(THE DATA begins)
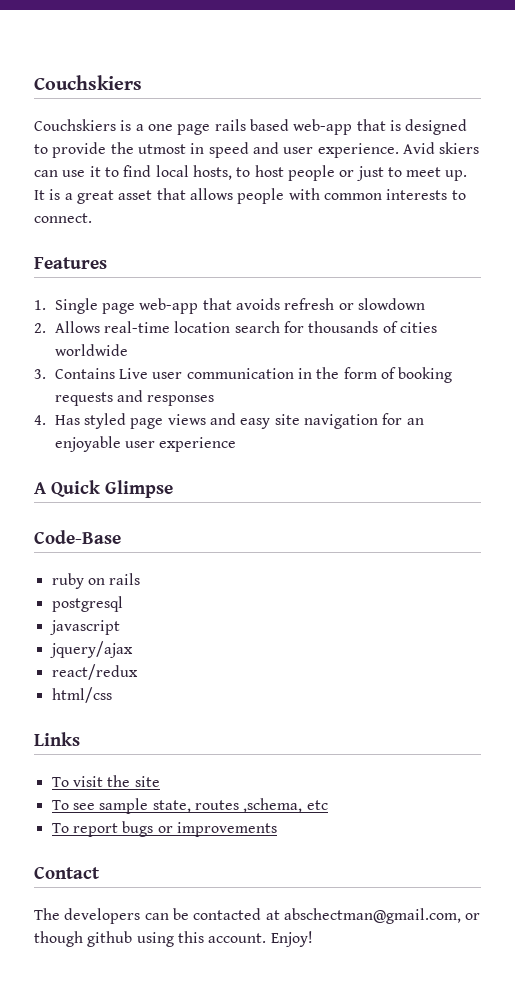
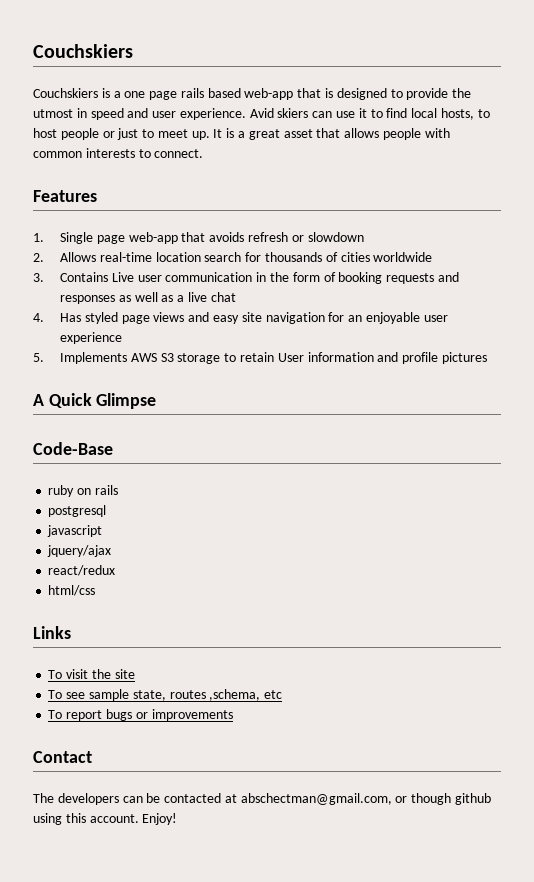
- 3. Contains Live user communication in the form of booking requests and responses
+ 3. Contains Live user communication in the form of booking requests and responses as well as a live chat
+ 5. Implements AWS S3 storage to retain User information and profile pictures

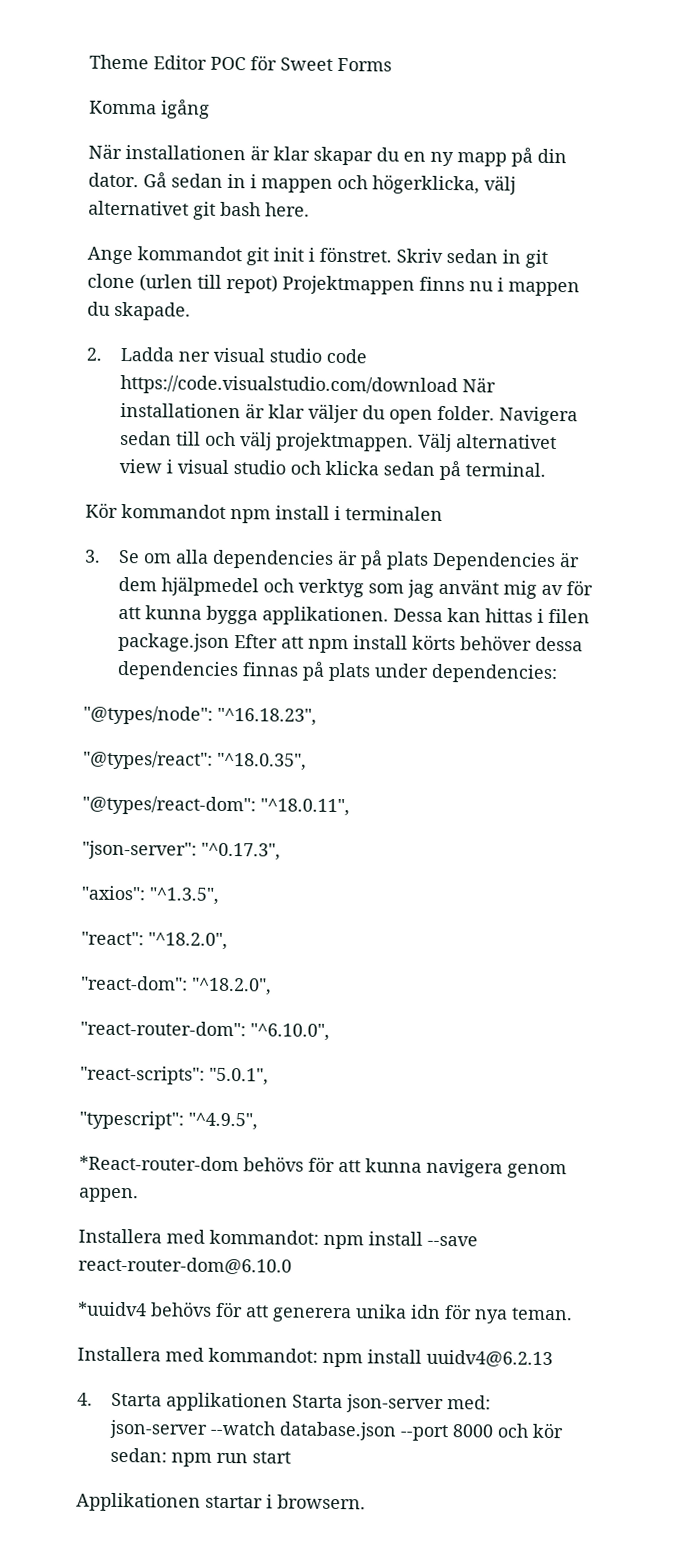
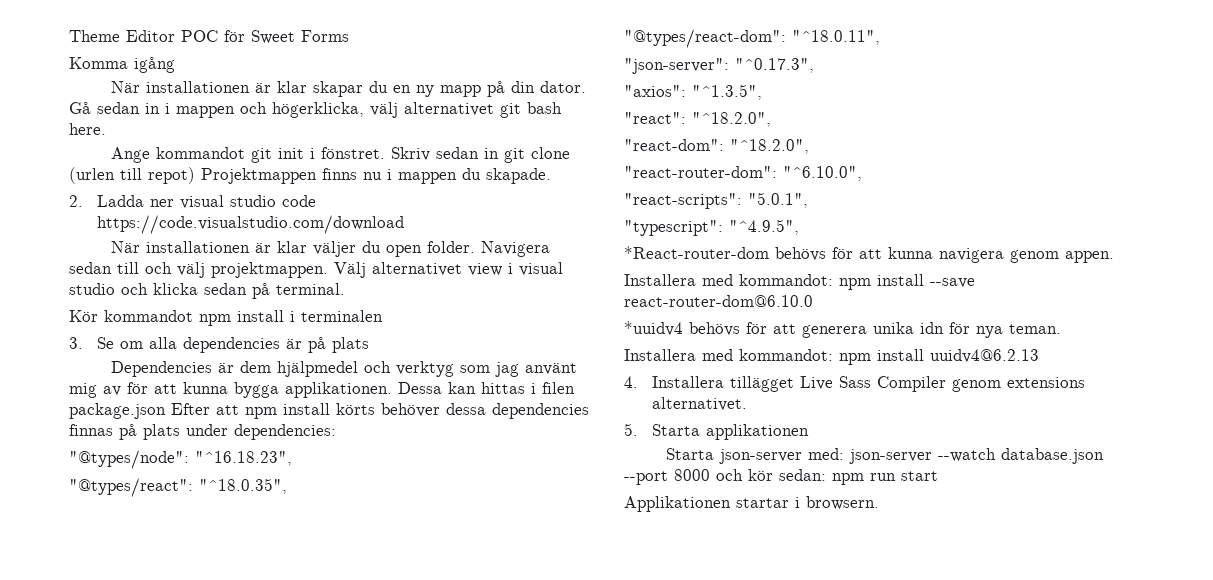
- 2. Ladda ner visual studio code https://code.visualstudio.com/download När installationen är klar väljer du open folder.
+ 2. Ladda ner visual studio code https://code.visualstudio.com/download
+ När installationen är klar väljer du open folder.
- 3. Se om alla dependencies är på plats Dependencies är dem hjälpmedel och verktyg som jag använt mig av för att kunna bygga applikationen.
+ 3. Se om alla dependencies är på plats
+ Dependencies är dem hjälpmedel och verktyg som jag använt mig av för att kunna bygga applikationen.
- 4. Starta applikationen Starta json-server med: json-server --watch database.json --port 8000 och kör sedan: npm run start
+ 4. Installera tillägget Live Sass Compiler genom extensions alternativet.
+ 5. Starta applikationen
+ Starta json-server med: json-server --watch database.json --port 8000 och kör sedan: npm run start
(THE DATA ends)
▶ _TASK STATEMENT_
An exact printout of the entries is wanted, covering the first line through the line holding "and profile pictures", with pictures kept out of it.

▶ _EXERCISE RESPONSE_
- 3. Contains Live user communication in the form of booking requests and responses
+ 3. Contains Live user communication in the form of booking requests and responses as well as a live chat
+ 5. Implements AWS S3 storage to retain User information and profile pictures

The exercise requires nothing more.